Upper-Level Courses (above FREN 106)
(1) M,W 12:00 PM–1:30 PM, Fauré-Bellaïche (in-person)
This class looks at how novels, poems, films and other forms of cultural representations reflect larger social questions throughout the French-speaking world. Texts and films by modern and contemporary French and Francophone writers and directors, including Emmanuel Carrère, Céline Sciamma, Marjane Satrapi, Nathacha Appanah, Annie Ernaux, and Catherine Cusset.
(1) T,Th 2:00 PM–3:30 PM, Randall (in-person)
This class will look at how forms of cultural expression--from architecture to sonnets and odes--were used to create a sense of national and personal identity in the French Renaissance. We will look at how the poems, novellas, and essays of authors such as Joachim Du Bellay, Pierre de Ronsard, Marguerite de Navarre, Louise Labé, and Michel de Montaigne, the paintings and sculptures of artists like François Clouet and Francesco Primaticcio, and the buildings of architects like Philibert Delorme, were used to produce new forms of national and personal identity in the 16th century. We will also refer to modern authors such as Edouard Glissant to help us understand these developments from a modern point of view.

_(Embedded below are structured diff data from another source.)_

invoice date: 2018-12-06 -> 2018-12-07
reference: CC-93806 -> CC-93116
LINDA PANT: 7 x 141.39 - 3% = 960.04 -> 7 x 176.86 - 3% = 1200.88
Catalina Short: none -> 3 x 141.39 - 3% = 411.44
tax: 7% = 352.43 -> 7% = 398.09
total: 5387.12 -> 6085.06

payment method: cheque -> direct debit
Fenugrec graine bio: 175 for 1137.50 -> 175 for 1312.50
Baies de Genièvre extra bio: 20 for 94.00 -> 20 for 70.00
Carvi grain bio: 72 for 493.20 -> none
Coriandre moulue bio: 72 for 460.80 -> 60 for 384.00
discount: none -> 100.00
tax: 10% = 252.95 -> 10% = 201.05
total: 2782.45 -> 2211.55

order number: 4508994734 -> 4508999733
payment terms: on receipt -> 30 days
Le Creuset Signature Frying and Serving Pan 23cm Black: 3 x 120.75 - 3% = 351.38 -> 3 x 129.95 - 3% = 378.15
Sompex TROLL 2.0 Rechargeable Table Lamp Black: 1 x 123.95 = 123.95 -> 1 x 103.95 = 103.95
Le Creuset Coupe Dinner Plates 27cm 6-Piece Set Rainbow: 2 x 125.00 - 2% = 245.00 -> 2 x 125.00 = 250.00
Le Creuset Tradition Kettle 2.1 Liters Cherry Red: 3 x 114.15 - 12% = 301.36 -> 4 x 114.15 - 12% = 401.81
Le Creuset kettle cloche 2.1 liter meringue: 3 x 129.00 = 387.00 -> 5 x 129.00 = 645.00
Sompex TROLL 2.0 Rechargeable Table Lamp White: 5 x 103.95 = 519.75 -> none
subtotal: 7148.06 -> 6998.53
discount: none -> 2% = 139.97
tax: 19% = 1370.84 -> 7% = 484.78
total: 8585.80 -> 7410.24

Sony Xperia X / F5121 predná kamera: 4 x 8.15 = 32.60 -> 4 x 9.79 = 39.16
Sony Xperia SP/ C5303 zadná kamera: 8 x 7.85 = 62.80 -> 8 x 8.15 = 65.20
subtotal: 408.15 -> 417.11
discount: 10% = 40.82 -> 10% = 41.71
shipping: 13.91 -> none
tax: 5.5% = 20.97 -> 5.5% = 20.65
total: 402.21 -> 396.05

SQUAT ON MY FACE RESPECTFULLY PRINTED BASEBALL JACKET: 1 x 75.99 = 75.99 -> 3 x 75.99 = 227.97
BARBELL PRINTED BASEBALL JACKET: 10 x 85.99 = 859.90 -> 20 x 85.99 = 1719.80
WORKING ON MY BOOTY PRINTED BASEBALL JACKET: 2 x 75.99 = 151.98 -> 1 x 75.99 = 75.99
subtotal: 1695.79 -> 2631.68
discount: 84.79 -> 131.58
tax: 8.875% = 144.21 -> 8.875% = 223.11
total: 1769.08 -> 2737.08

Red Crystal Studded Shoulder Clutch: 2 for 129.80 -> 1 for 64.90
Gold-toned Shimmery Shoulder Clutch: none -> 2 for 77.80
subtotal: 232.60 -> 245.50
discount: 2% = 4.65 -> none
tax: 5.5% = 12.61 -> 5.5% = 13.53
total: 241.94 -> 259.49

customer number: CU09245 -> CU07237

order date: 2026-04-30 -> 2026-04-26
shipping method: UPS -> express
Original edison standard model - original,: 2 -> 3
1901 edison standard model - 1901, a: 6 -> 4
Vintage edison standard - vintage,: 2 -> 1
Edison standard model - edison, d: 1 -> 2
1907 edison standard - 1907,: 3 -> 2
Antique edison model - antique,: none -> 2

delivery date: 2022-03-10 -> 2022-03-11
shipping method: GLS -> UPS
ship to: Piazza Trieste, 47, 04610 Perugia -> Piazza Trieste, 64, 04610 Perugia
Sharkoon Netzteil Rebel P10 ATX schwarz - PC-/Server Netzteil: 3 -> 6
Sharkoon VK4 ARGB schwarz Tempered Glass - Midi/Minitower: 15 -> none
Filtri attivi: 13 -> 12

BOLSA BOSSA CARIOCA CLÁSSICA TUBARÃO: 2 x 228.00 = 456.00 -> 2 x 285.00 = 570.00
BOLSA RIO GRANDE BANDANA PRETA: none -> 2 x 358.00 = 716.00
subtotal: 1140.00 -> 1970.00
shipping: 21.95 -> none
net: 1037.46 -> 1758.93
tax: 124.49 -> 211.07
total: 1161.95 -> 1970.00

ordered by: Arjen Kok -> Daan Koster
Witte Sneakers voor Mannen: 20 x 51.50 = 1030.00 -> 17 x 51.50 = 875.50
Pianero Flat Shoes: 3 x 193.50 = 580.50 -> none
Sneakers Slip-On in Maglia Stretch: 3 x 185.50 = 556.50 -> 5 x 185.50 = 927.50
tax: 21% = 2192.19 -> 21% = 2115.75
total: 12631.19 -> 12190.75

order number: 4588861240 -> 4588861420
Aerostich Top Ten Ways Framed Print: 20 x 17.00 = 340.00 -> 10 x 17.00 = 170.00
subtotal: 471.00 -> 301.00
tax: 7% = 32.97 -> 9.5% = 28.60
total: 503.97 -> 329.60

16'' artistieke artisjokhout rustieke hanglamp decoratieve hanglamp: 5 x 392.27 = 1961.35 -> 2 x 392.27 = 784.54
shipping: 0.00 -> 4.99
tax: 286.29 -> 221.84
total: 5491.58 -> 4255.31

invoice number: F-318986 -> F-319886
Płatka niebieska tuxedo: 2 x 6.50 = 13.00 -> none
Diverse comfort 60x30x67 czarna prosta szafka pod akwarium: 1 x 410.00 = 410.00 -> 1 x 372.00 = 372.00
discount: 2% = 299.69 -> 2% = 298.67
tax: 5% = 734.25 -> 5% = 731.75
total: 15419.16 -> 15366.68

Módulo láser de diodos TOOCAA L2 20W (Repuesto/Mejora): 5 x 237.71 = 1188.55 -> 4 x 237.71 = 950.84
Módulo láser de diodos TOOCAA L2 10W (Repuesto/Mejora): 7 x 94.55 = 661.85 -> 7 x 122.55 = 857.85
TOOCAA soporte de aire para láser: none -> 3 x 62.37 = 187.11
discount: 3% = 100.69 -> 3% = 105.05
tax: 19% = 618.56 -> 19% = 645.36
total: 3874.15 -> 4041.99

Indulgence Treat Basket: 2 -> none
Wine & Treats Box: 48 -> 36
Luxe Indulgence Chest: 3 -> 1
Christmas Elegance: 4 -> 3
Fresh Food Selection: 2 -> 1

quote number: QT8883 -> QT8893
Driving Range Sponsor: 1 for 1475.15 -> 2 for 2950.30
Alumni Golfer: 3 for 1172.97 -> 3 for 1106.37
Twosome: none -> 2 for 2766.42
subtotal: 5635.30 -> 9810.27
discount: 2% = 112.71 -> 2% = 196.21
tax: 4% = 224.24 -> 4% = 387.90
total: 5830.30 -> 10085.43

(1) M,W 2:00 PM–3:30 PM, Fauré-Bellaïche (in-person)
Introduces Francophone literature and film, retracing, through the works of great contemporary Francophone writers and directors, the evolution of the Francophone world, from the colonial struggles to the transcultural and transnational trajectories of our global era.
(1) T,Th 4:00 PM–5:30 PM, Randall (in-person)
Explores the relationship of identity formation and modern individualism in texts by writers working in France, Francophone Africa and Canada. Authors range from modern and contemporary writers Romain Gary, Dany Laferrière, Achille Mbembe, Alain Mabanckou, and Edouard Glissant to early-modern writers like Joachim Du Bellay and Michel de Montaigne.
Cross-listed with French and Francophone Studies
(1) T,Th 4:00 PM–5:30 PM, Dowden (in-person)
Explores the interrelationship of literature, music, painting, philosophy, and other arts in the era of high modernism. Works by Artaud, Baudelaire, Benjamin, Mann, Mahler, Schoenberg, Stravinsky, Kandinsky, Schiele, Beckett, Brecht, Adorno, Sartre, Heidegger, and others.